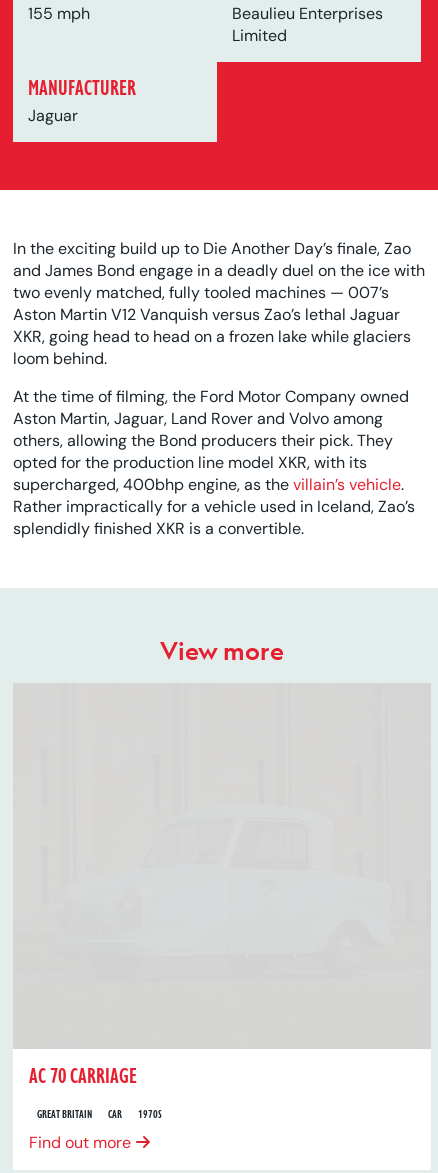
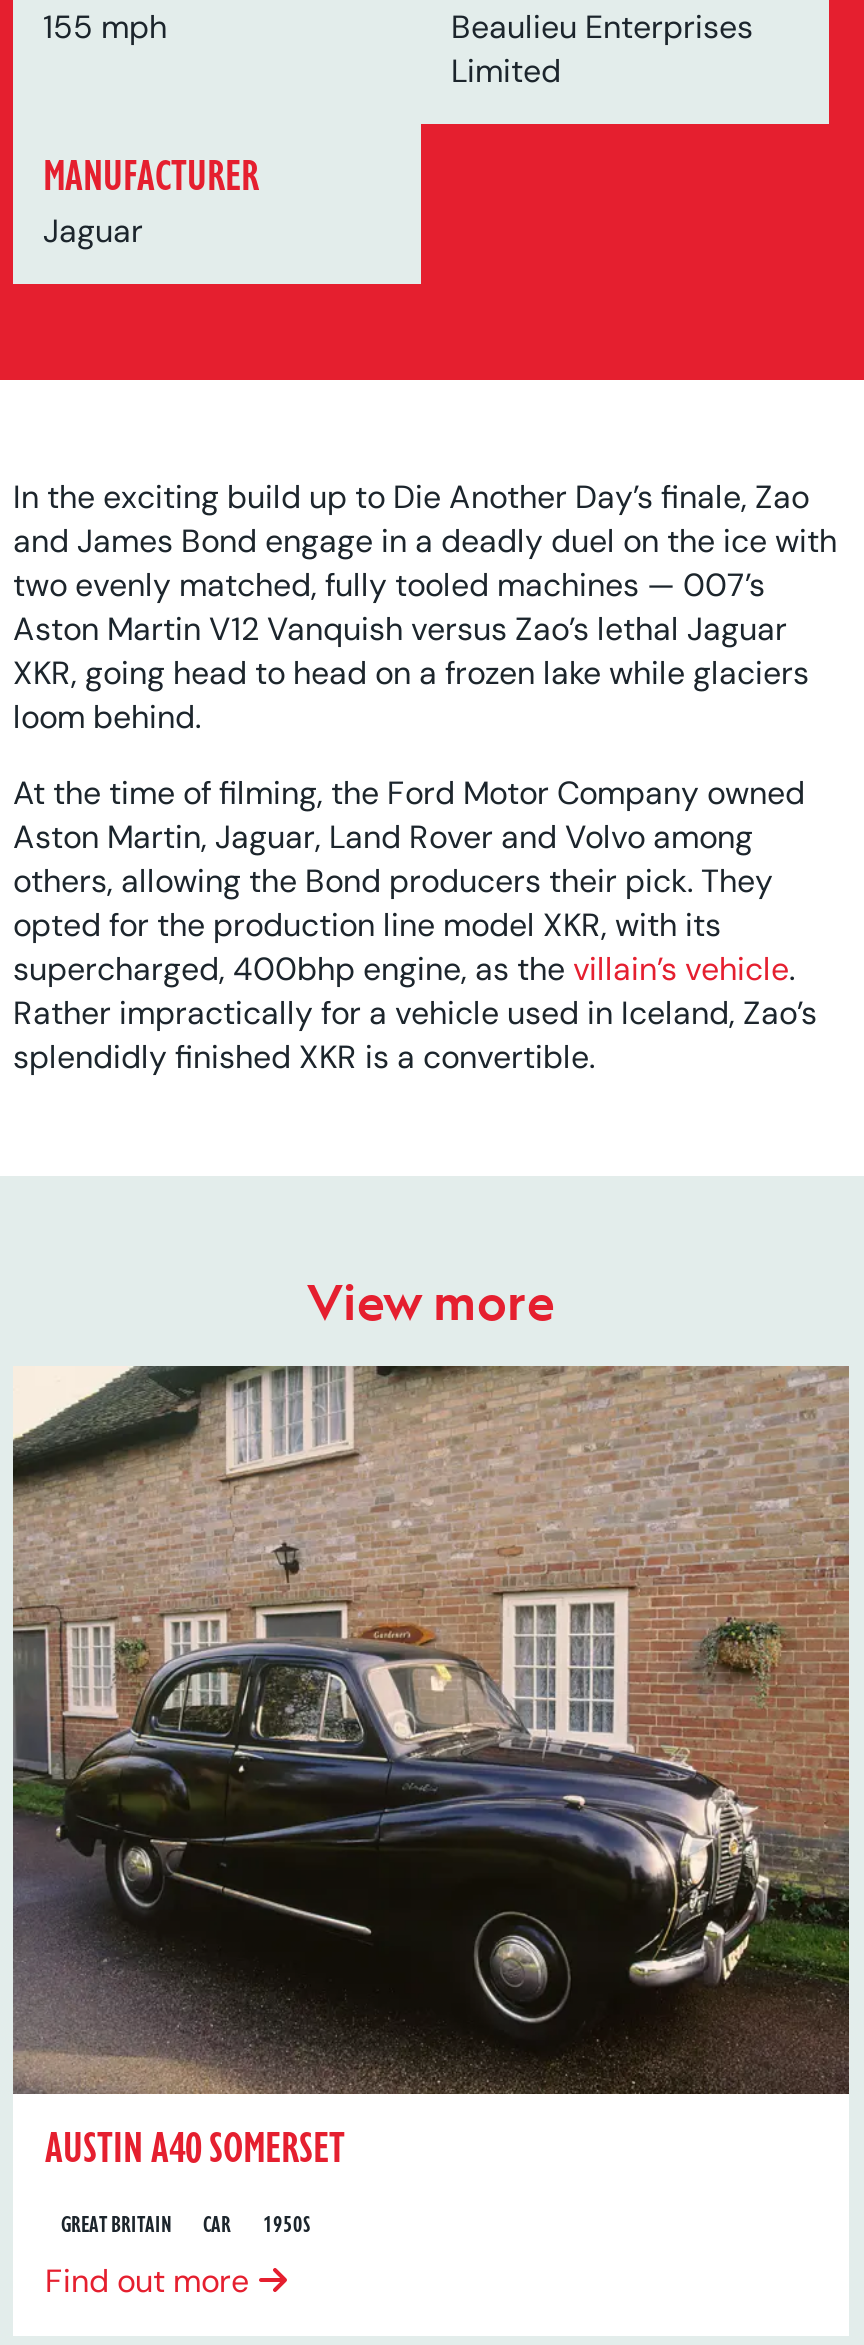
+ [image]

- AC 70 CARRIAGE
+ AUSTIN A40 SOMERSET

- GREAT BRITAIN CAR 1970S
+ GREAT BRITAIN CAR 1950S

---

What to do:
From the records above, copy every line that holds the word "GREAT".

Task output:
- GREAT BRITAIN CAR 1970S
+ GREAT BRITAIN CAR 1950S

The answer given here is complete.